*Problem to work on:* A word-for-word copy of the data, pictures excluded, is what this task asks for.
─── Records for the exercise
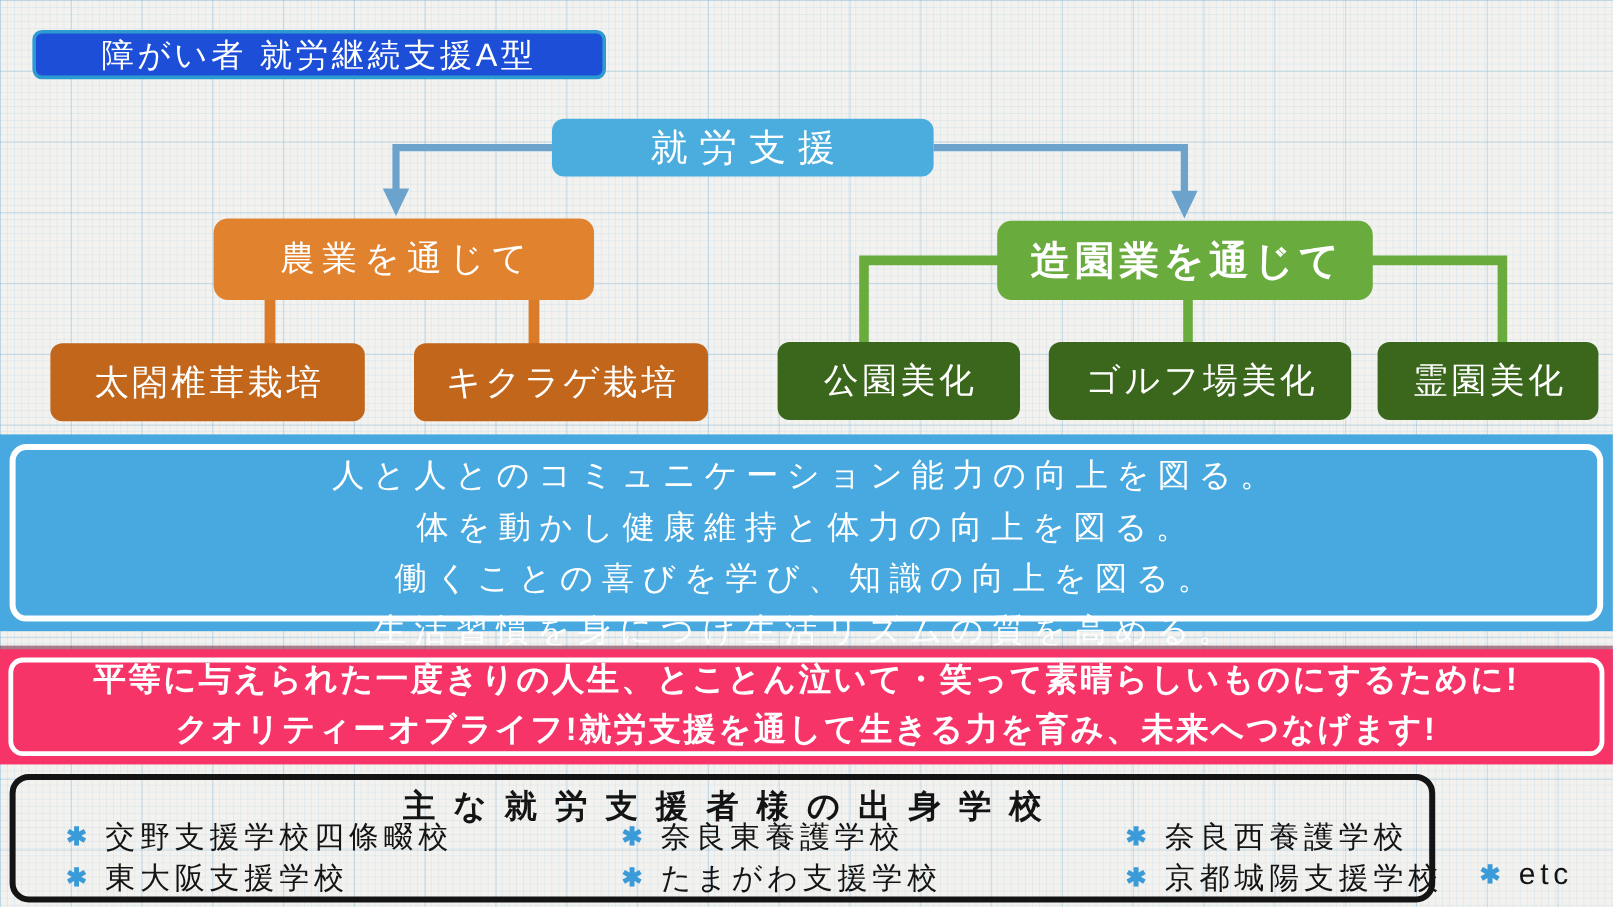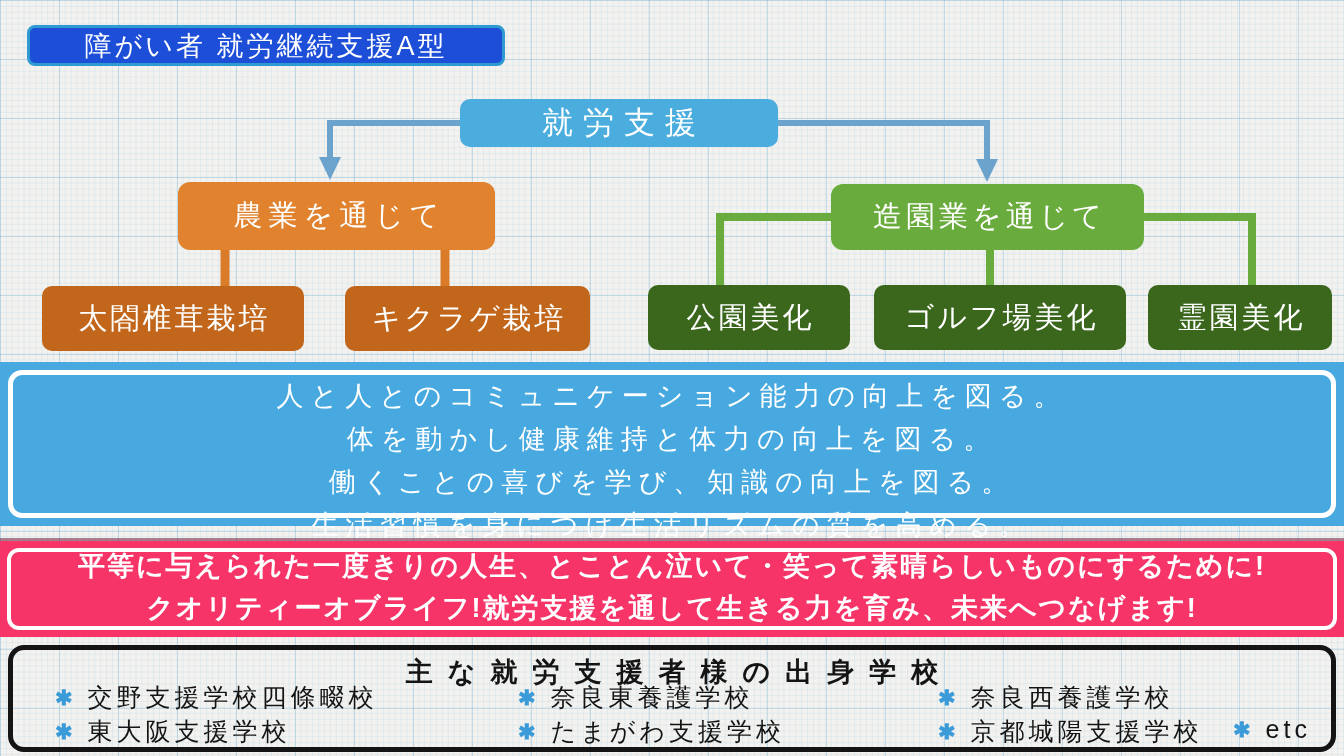--- a/index.html
+++ b/index.html
@@ -30,21 +30,21 @@
     font-size:31px;letter-spacing:10px;text-indent:10px;font-weight:500;
   }
   .agri{
     left:178px;top:182px;width:317px;height:68px;
     background:#e0822e;border-radius:12px;
     font-size:29px;letter-spacing:6px;text-indent:6px;font-weight:500;text-align:right;
   }
   .landscape{
     left:831px;top:184px;width:313px;height:66px;
     background:#69ab3d;border-radius:12px;
-    font-size:29px;letter-spacing:4px;text-indent:4px;font-weight:400;
+    font-size:33px;letter-spacing:4px;text-indent:4px;font-weight:700;
   }
   .leaf{border-radius:10px;font-size:29px;letter-spacing:3px;text-indent:3px;font-weight:500;top:286px;height:65px;}
   .leaf.orange{background:#c1661b;}
   .leaf.green{background:#3b671d;}
   .leaf1{left:42px;width:262px;}
   .leaf2{left:345px;width:245px;}
   .leaf3{left:648px;top:285px;width:202px;}
   .leaf4{left:874px;top:285px;width:252px;}
   .leaf5{left:1148px;top:285px;width:184px;}
   .connectors{left:0;top:0;width:1344px;height:362px;pointer-events:none;}
@@ -67,21 +67,21 @@
   .band-pink .inner{
     position:absolute;left:7px;right:7px;top:7px;bottom:7px;
     border:4px solid #fff;border-radius:12px;
   }
   .band-pink .lines{
     position:absolute;left:0;right:0;top:4px;
     color:#fff;font-size:27px;line-height:42px;text-align:center;
     letter-spacing:2px;font-weight:bold;
   }
   .schools{
-    left:8px;top:645px;width:1328px;height:107px;
+    left:8px;top:645px;width:1188px;height:107px;
     border:5px solid #141414;border-radius:16px;
   }
   .schools .title{
     margin-top:4px;text-align:center;color:#141414;
     font-size:27px;font-weight:bold;letter-spacing:15px;text-indent:15px;
   }
   .school-item{
     position:absolute;display:flex;align-items:center;
     color:#141414;font-size:25px;letter-spacing:4px;font-weight:500;white-space:nowrap;
   }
──────
*Expected answer:*
--- a/index.html
+++ b/index.html
@@ -30,21 +30,21 @@
     font-size:31px;letter-spacing:10px;text-indent:10px;font-weight:500;
   }
   .agri{
     left:178px;top:182px;width:317px;height:68px;
     background:#e0822e;border-radius:12px;
     font-size:29px;letter-spacing:6px;text-indent:6px;font-weight:500;text-align:right;
   }
   .landscape{
     left:831px;top:184px;width:313px;height:66px;
     background:#69ab3d;border-radius:12px;
-    font-size:29px;letter-spacing:4px;text-indent:4px;font-weight:400;
+    font-size:33px;letter-spacing:4px;text-indent:4px;font-weight:700;
   }
   .leaf{border-radius:10px;font-size:29px;letter-spacing:3px;text-indent:3px;font-weight:500;top:286px;height:65px;}
   .leaf.orange{background:#c1661b;}
   .leaf.green{background:#3b671d;}
   .leaf1{left:42px;width:262px;}
   .leaf2{left:345px;width:245px;}
   .leaf3{left:648px;top:285px;width:202px;}
   .leaf4{left:874px;top:285px;width:252px;}
   .leaf5{left:1148px;top:285px;width:184px;}
   .connectors{left:0;top:0;width:1344px;height:362px;pointer-events:none;}
@@ -67,21 +67,21 @@
   .band-pink .inner{
     position:absolute;left:7px;right:7px;top:7px;bottom:7px;
     border:4px solid #fff;border-radius:12px;
   }
   .band-pink .lines{
     position:absolute;left:0;right:0;top:4px;
     color:#fff;font-size:27px;line-height:42px;text-align:center;
     letter-spacing:2px;font-weight:bold;
   }
   .schools{
-    left:8px;top:645px;width:1328px;height:107px;
+    left:8px;top:645px;width:1188px;height:107px;
     border:5px solid #141414;border-radius:16px;
   }
   .schools .title{
     margin-top:4px;text-align:center;color:#141414;
     font-size:27px;font-weight:bold;letter-spacing:15px;text-indent:15px;
   }
   .school-item{
     position:absolute;display:flex;align-items:center;
     color:#141414;font-size:25px;letter-spacing:4px;font-weight:500;white-space:nowrap;
   }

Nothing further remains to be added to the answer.